Is inserted, and the collector current of the transistor 40 can be controlled by this resistance value so that the bias state of the output circuit becomes appropriate. The current value may be controlled by changing the emitter areas of the transistors 24 and 40 when the circuit of the embodiment is integrated into an IC. Further, a resistor may be inserted between each emitter of the transistors 14, 24 and 40 and the power supply line, and the current value may be controlled by the resistance ratio.

Further, as in the third embodiment shown in FIG. 3, it is also possible to drive the separate circuit 50 by another transistor 42 which operates or does not operate simultaneously with the transistor 40.

The circuit formation other than the bias circuit is not limited to the embodiment.

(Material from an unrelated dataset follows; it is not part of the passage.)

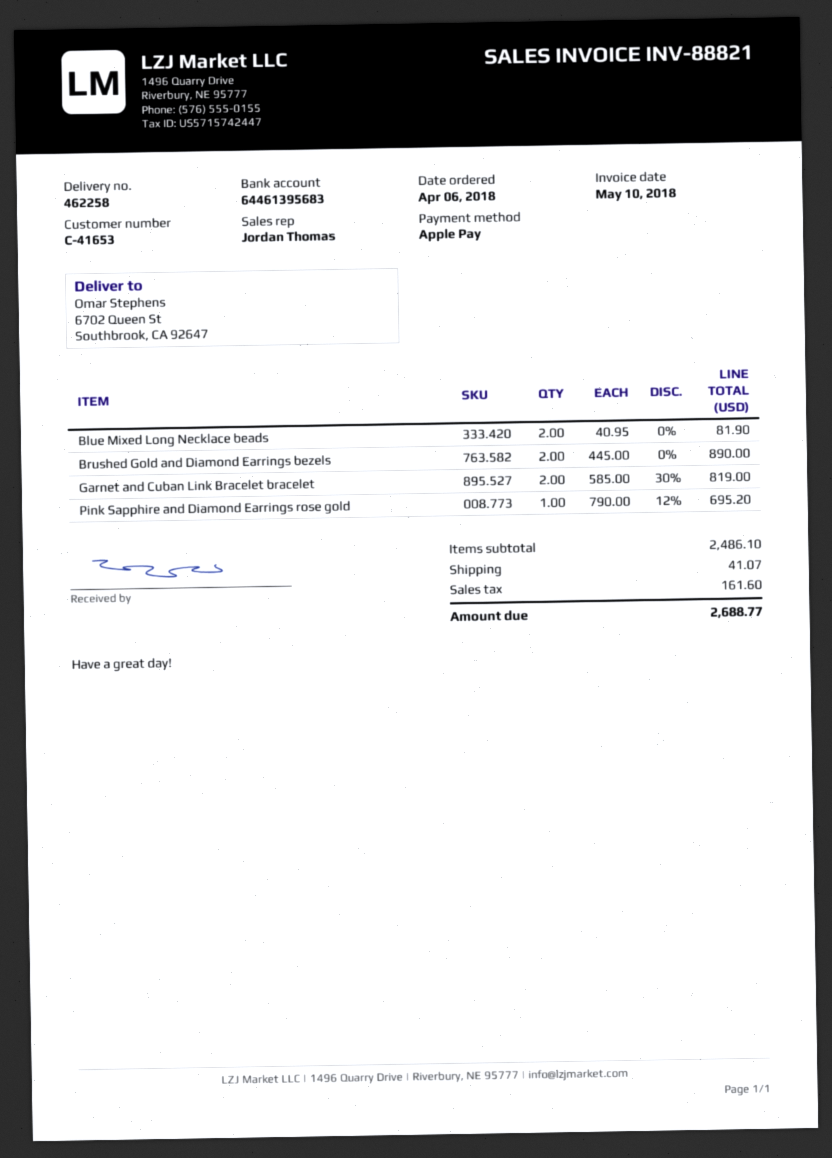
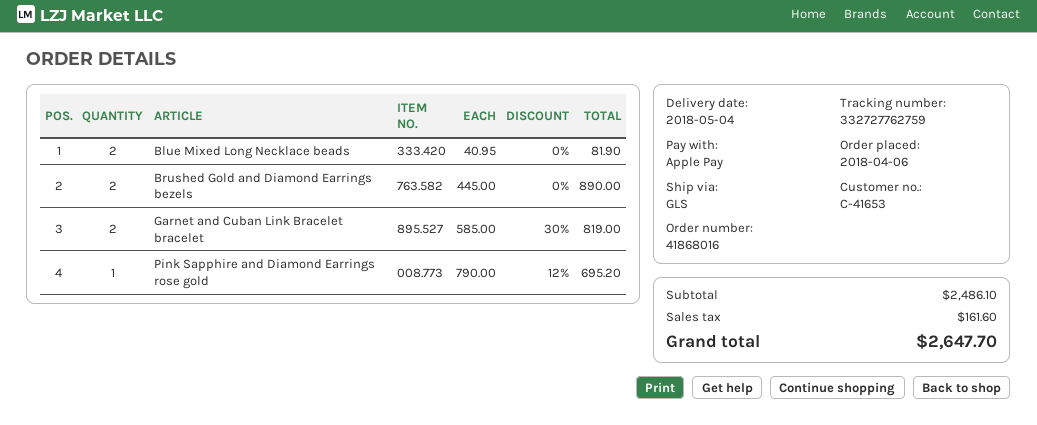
shipping: 41.07 -> none
total: 2688.77 -> 2647.70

Effect of the Invention As described above, according to the present invention, it is possible to save the current by configuring the open / close switch between the power supply line and the open / close switch to set the collector bias current of the output transistor according to the output load. And to make it IC 1
Since a circuit can be realized by adding pin terminals, it is possible to reduce the size and cost of the IC by reducing the size of the package.

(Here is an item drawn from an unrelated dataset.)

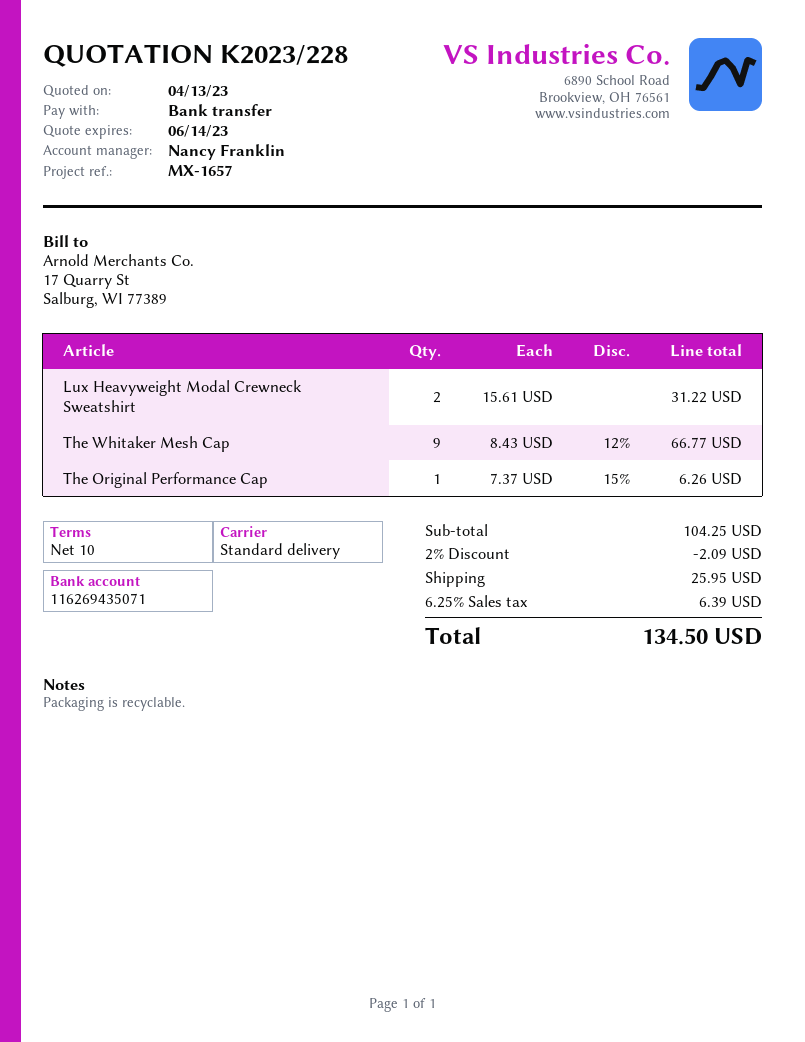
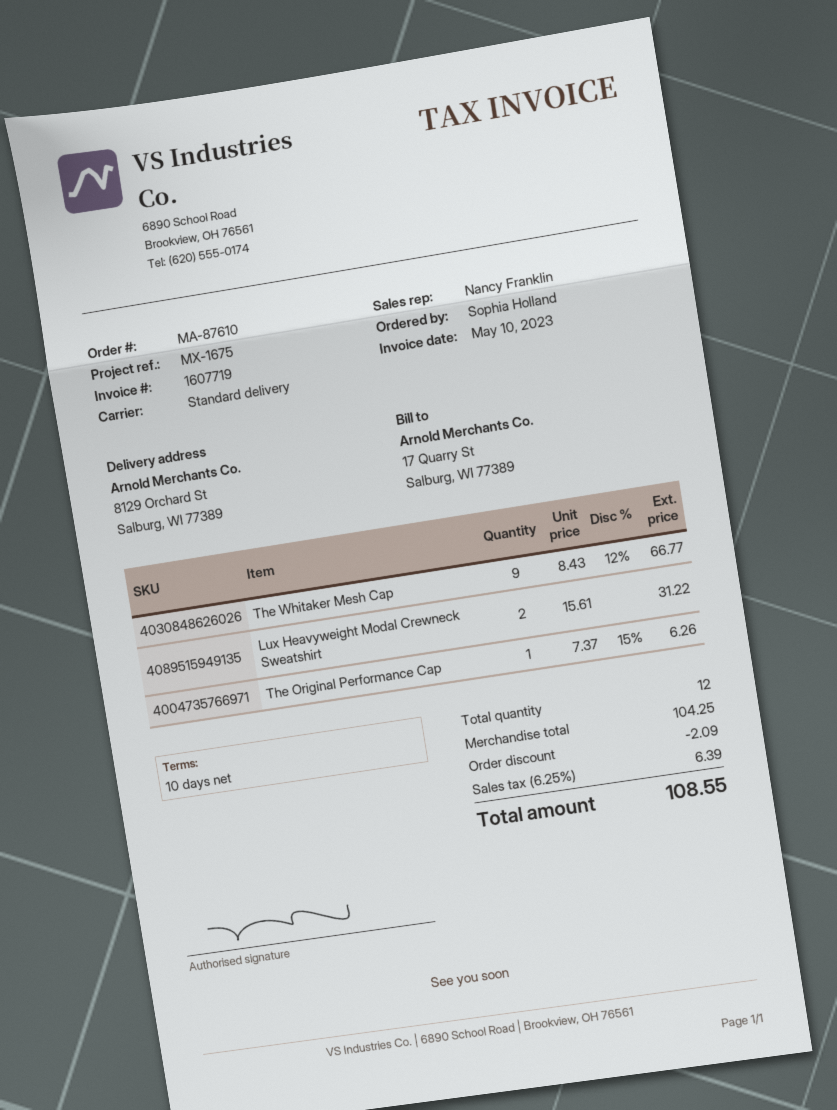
reference: MX-1657 -> MX-1675
shipping: 25.95 -> none
total: 134.50 -> 108.55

[Brief description of drawings]

1 is a circuit diagram of the first embodiment of the present invention, FIG. 2 is a circuit diagram of the second embodiment, FIG. 3 is a circuit diagram of the third embodiment, and FIG. 4 is a conventional circuit diagram. Is. 1 ... Input terminal, 2 ... Power line, 3, 4 ... Switch, 5 ... Speaker (low impedance load), 6 ...
Earphones (high impedance load), 7, 8, 11, 3
8 ... Condenser 10, 12, 16, 21, 22, 22
23, 26, 27, 32, 34, 36, 37, 41 ...
Resistance, 14, 15, 17, 18, 19, 20, 24, 2
8, 29, 30, 31, 35, 36, 40, 42 ... Transistor, 13 ... Constant current source, 33 ... Diode,
50 ... Another circuit supplied with current by the transistor 42.

Claims (1)

[Claims] 1. A base of a first transistor and a base of a second transistor are connected to each other, and the collector of the first transistor, the collector of the second transistor, the base of the third transistor and the first transistor are connected to each other. One of the resistors is connected, the collector of the third transistor is connected to the other of the first resistors, the emitter of the third transistor is connected to the collector of the fourth transistor for signal amplification, and A bias current is supplied to the third and fourth transistors so that the signal currents for driving the fifth and sixth transistors of the complementary output stages are respectively extracted from the collector and emitter of the third transistor. At the same time, by opening and closing the switch provided between the power line or ground and the emitter of the second transistor, By operating or not operating the second transistor, the collector voltage of the third transistor is changed to change the collector currents of the fifth and sixth transistors when there is no signal, and the collector current of the third transistor when there is no signal is changed. A low-frequency amplifier characterized in that it is configured to change the bias current of an output transistor.